Tesla na czele, Toyota na dnie

Nie jest chyba dla nikogo szczególnym zaskoczeniem, że liderem wśród koncernów motoryzacyjnych pod względem wsparcia polityki klimatycznej, a także w zakresie przewidywanego udziału elektryków w produkcji w 2030 roku, jest Tesla, która jako jedyna otrzymała ocenę B. Firma Elona Muska aktywnie wpierała ambitne standardy emisji gazów cieplarnianych w Australii, Nowej Zelandii i USA, a także kwoty pojazdów zeroemisyjnych w Kanadzie czy Wielkiej Brytanii. Wśród innych producentów, którzy również zaangażowali się we wsparcie polityki klimatycznej, autorzy raportu wymieniają Forda, który opowiedział się przeciwko opóźnieniu przez Wielką Brytanię pierwotnego terminu wycofania się z produkcji samochodów spalinowych na 2035 rok. Z kolei w przypadku Mercedesa i BMW eksperci Influence Map wskazują, że ich dosyć wysoki, prognozowany udział elektryków w produkcji na koniec dekady sugeruje prawdopodobieństwo pozytywnej zmiany strategii wobec polityki klimatycznej w przyszłości zgodnej z relatywną przewagą pod względem planowanej produkcji elektryków.

Prognoza udziału pojazdów elektrycznych* w produkcji w 2030 roku (w proc.)

*łącznie pojazdy w pełni elektryczne (BEV), hybrydy plug-in (PHEV) oraz pojazdy wodorowe (FCEV)
 
Źródło: Influence Map

Z kolei najniższą ocenę ze wszystkich 15 koncernów uzyskała Toyota, która jest w ocenie Influence Map wiodącym przedstawicielem branży motoryzacyjnej stojącym w opozycji do regulacji klimatycznych w wielu regionach świata. Dla przykładu, tylko w samym 2023 roku Toyota opowiadała się publicznie za osłabieniem i/lub opóźnieniem wprowadzenia standardów emisji gazów cieplarnianych w USA i Australii przeciwko kwotom pojazdów zeroemisyjnych w Kanadzie i Wielkiej Brytanii oraz za osłabieniem wycofywania się Wielkiej Brytanii z produkcji pojazdów spalinowych.

Jednocześnie głośne z marketingowego punktu widzenia wsparcie Toyoty dla pojazdów wodorowych nie przekłada się na faktyczne plany produkcyjne koncernu do 2030 roku.

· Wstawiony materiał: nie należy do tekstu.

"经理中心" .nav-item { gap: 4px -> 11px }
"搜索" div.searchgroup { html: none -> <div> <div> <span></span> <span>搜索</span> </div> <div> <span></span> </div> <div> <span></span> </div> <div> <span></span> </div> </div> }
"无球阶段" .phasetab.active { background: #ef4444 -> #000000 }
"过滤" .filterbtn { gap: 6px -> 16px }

Organizacje branżowe raczej przeciwko e-mobilności

Raport wskazuje, że jednym z motorów sprzeciwu wobec regulacji klimatycznych są stowarzyszenia producentów samochodów, które nie ustają w wysiłkach by opóźnić i osłabić wejście w życie przepisów proklimatycznych dotyczących samochodów osobowych. Tymczasem okazało się, że każdy z 15 producentów za wyjątkiem Tesli jest członkiem przynajmniej dwóch z  ośmiu tego typu stowarzyszeń uwzględnionych w raporcie, przy czym większość z nich należy globalnie do co najmniej pięciu takich organizacji. Do największej liczby organizacji – sześciu – należą: BMW, Honda, Hyundai, Mercedes-Benz, Nissan, Toyota i Volkswagen, czyli niemal połowa uwzględnionych w raporcie firm.

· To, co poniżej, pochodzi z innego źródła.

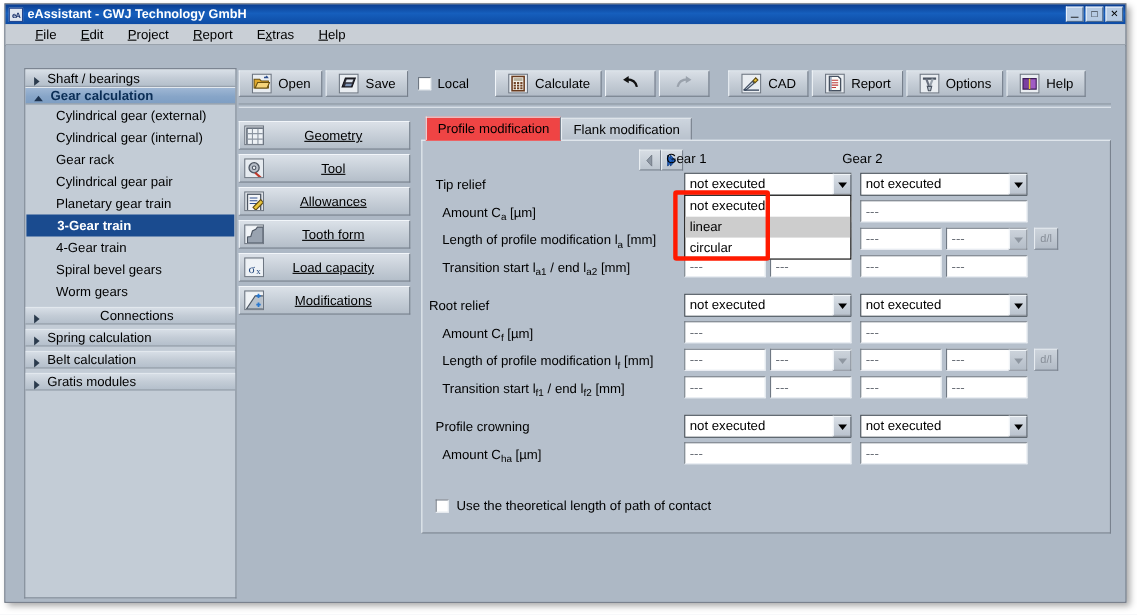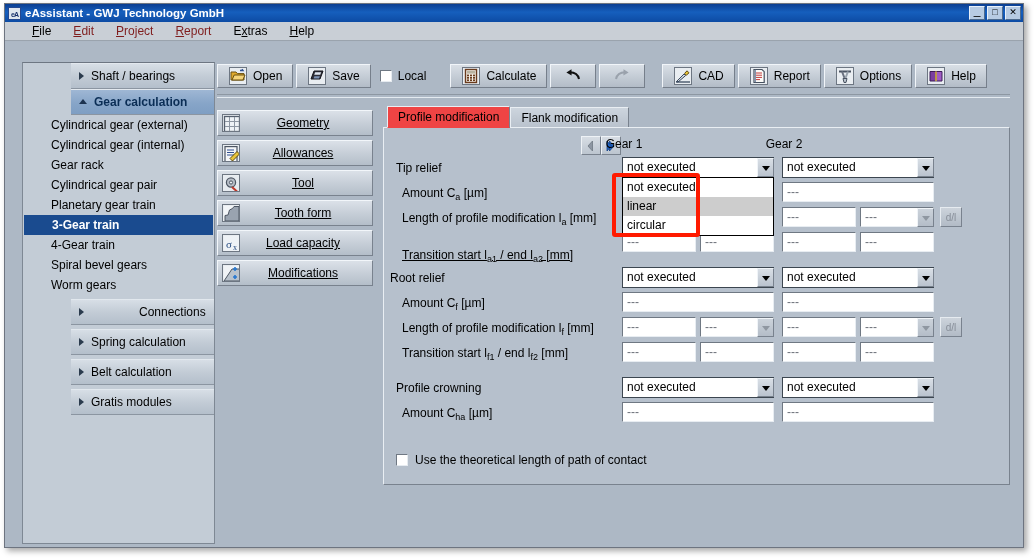"Edit" .menuitem.dis { color: #7f1d1d -> #000000 }
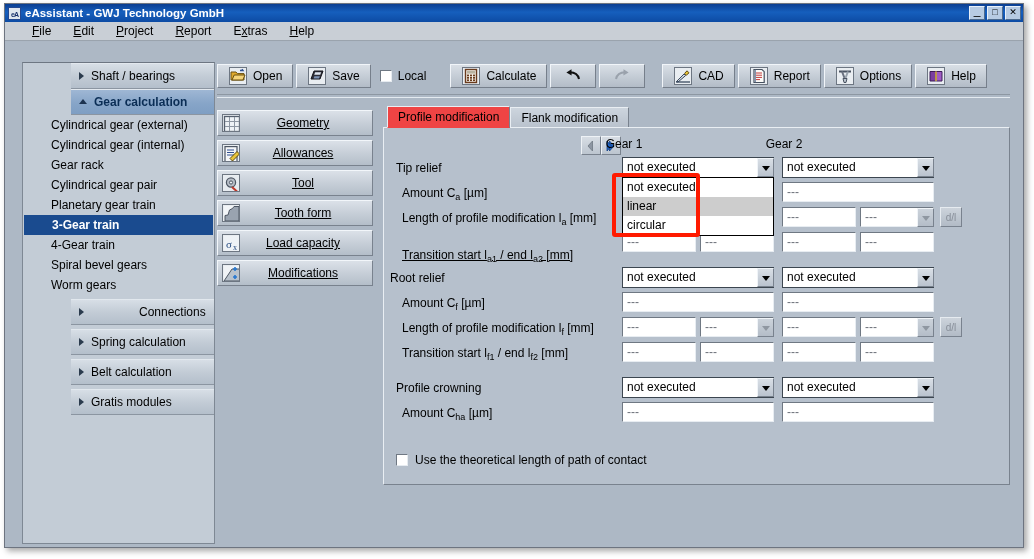"Shaft / bearings" .grp { align-items: center -> flex-end; height: 26px -> 16px; margin-left: 48px -> none }
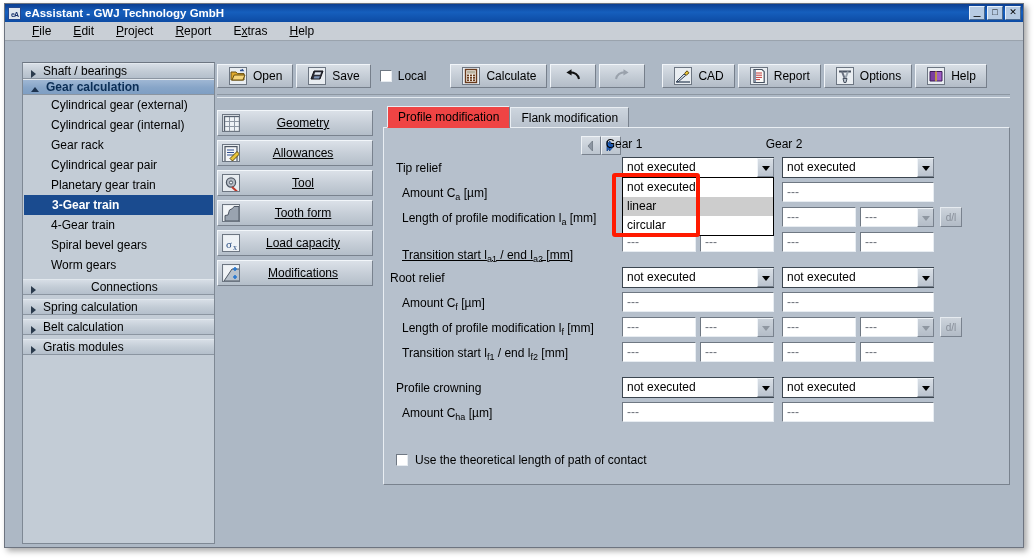"Allowances" div.mbtn { order: before "Tool" -> after "Tool" }
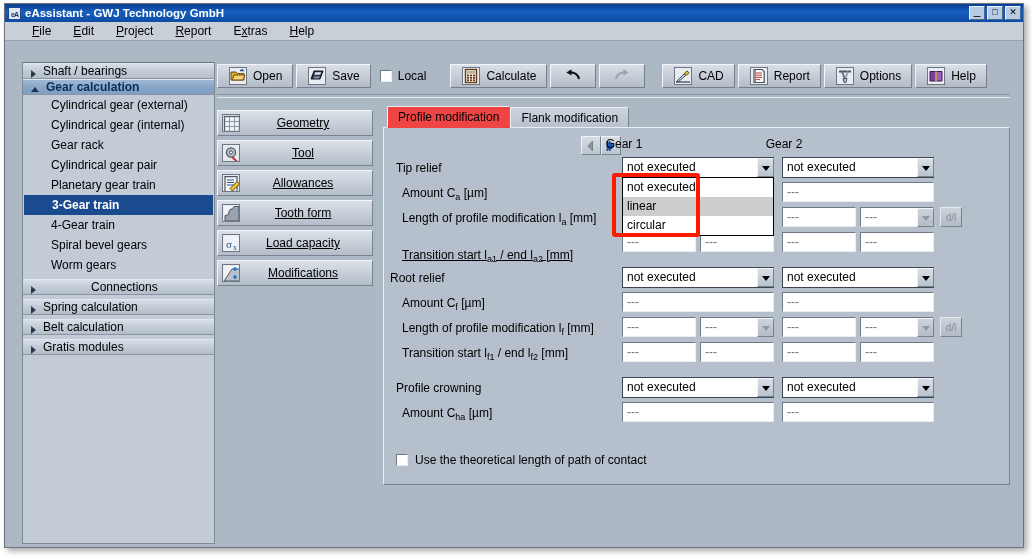"Transition start la1 / end" div.rowlabel { text-decoration: underline -> none; top: 120px -> 108px }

Influence Map, na podobnej zasadzie jak producentom aut, przydzieliło oceny dotyczące stosunku do zmian klimatycznych także analizowanym stowarzyszeniom motoryzacyjnym. Najwyższą ocenę – na poziomie C – otrzymało Stowarzyszenie Producentów i Dystrybutorów Samochodów (Society of Motor Manufacturers and Traders – SMMT) z Wielkiej Brytanii, przed unijnym Europejskim Stowarzyszeniem Producentów Samochodów (European Automobile Manufacturers Association – ACEA) – ocena C-, a także australijsjką Federalną Izbą Przemysłu Motoryzacyjnego (Federal Chamber of Automotive Industries – FCAI) – ocena D+. Na najniższą ocenę – na poziomie E- zasłużyło natomiast Stowarzyszenie Koreańskiej Motoryzacji i Mobilności (Korea Automobile & Mobility Association – KAMA). Cztery pozostałe organizacje, z Niemiec, Japonii, Stanów Zjednoczonych i Indii, otrzymały ocenę D.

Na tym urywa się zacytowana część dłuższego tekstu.